- _Problem statement_:
Go through the records below and return each line that has "Reality" in it.

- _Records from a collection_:
------------
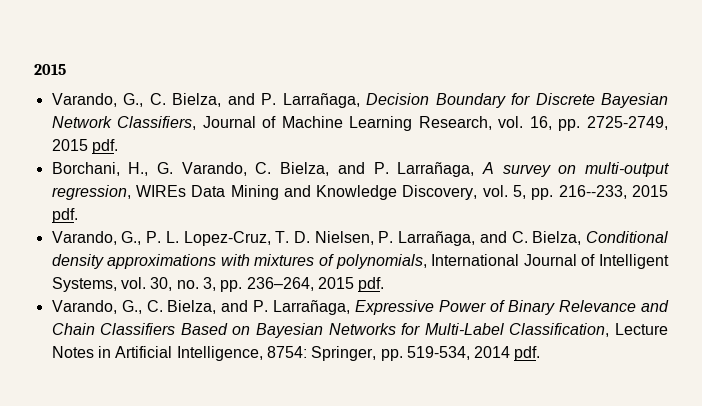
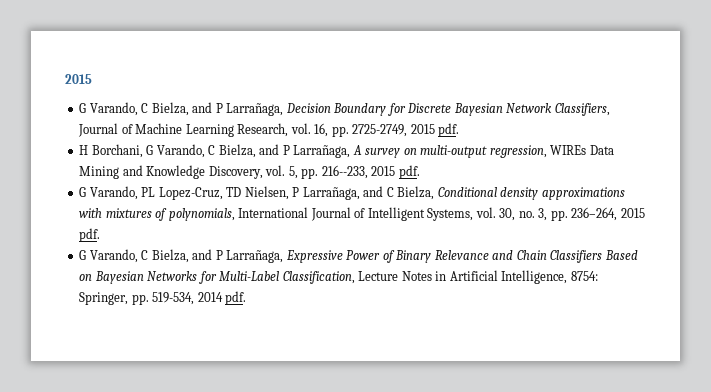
[51,93,277,107] Varando, G., C. Bielza, and P. -> [79,102,223,116] G Varando, C Bielza, and P
[51,162,389,176] Borchani, H., G. Varando, C. Bielza, and P. -> [79,144,290,158] H Borchani, G Varando, C Bielza, and P
[51,231,394,246] Varando, G., P. L. Lopez-Cruz, T. D. Nielsen, P. -> [79,186,300,200] G Varando, PL Lopez-Cruz, TD Nielsen, P
[511,231,528,243] C. -> [386,187,394,197] C
[51,300,269,314] Varando, G., C. Bielza, and P. -> [79,249,223,263] G Varando, C Bielza, and P

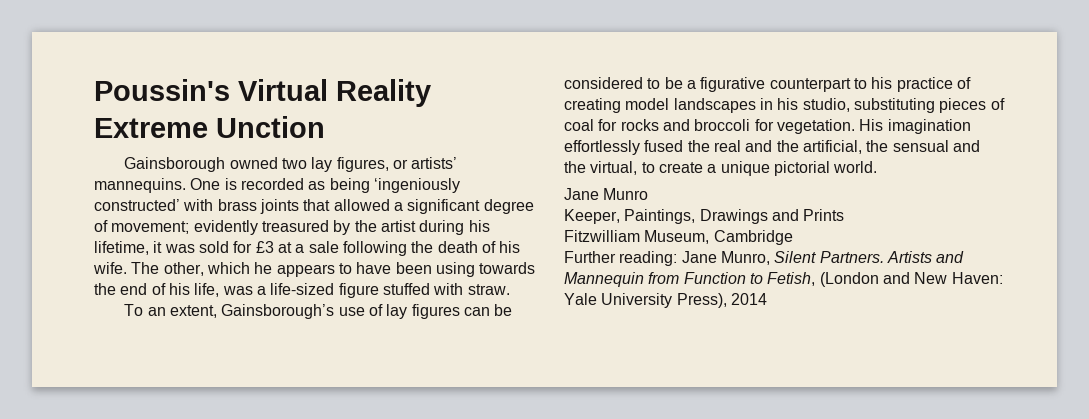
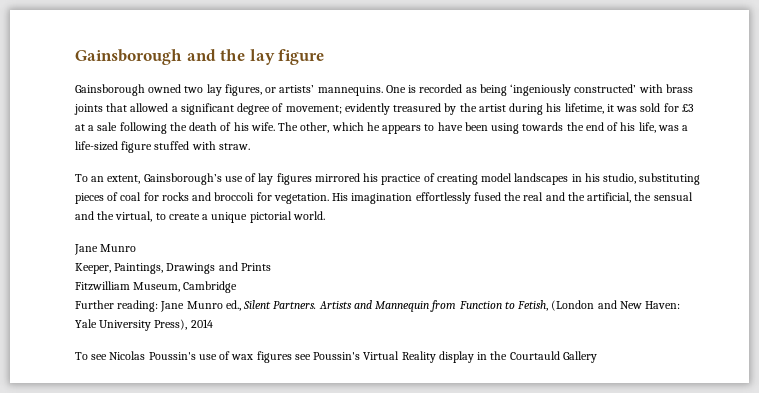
[94,79,431,107] [94,116,325,138] Poussin's Virtual Reality Extreme Unction -> [75,49,325,65] Gainsborough and the lay figure
[464,304,513,316] [564,77,867,92] can be considered to be a figurative counterpart to -> [314,173,360,182] mirrored
[720,251,770,265] Munro, -> [186,300,241,311] Munro ed.,
(767, 299) none -> [75,351,597,363] // To see Nicolas Poussin's use of wax figures see Poussin's Virtual Reality display in the Courtauld Gallery

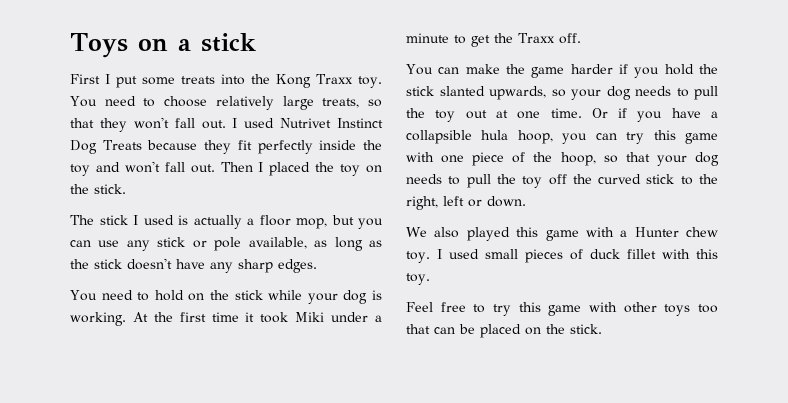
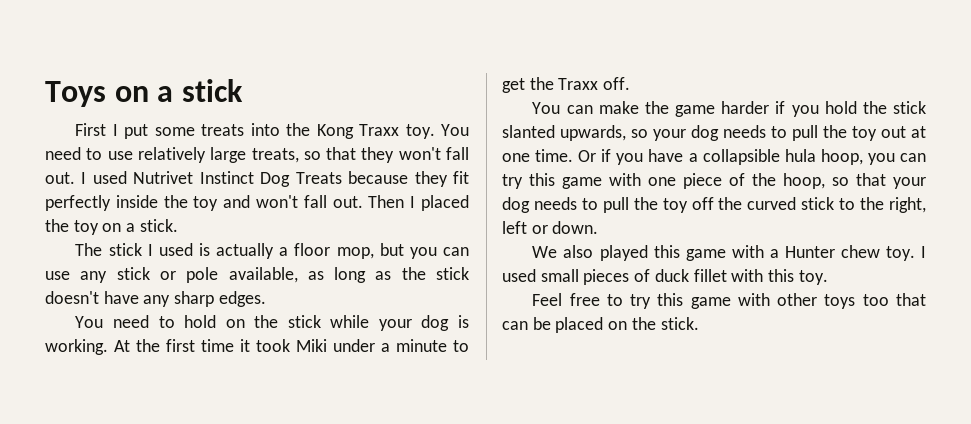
[164,96,208,107] choose -> [107,151,133,160] use
[70,184,89,194] the -> [126,223,136,232] a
------------
- _Written reply_:
[94,79,431,107] [94,116,325,138] Poussin's Virtual Reality Extreme Unction -> [75,49,325,65] Gainsborough and the lay figure
(767, 299) none -> [75,351,597,363] // To see Nicolas Poussin's use of wax figures see Poussin's Virtual Reality display in the Courtauld Gallery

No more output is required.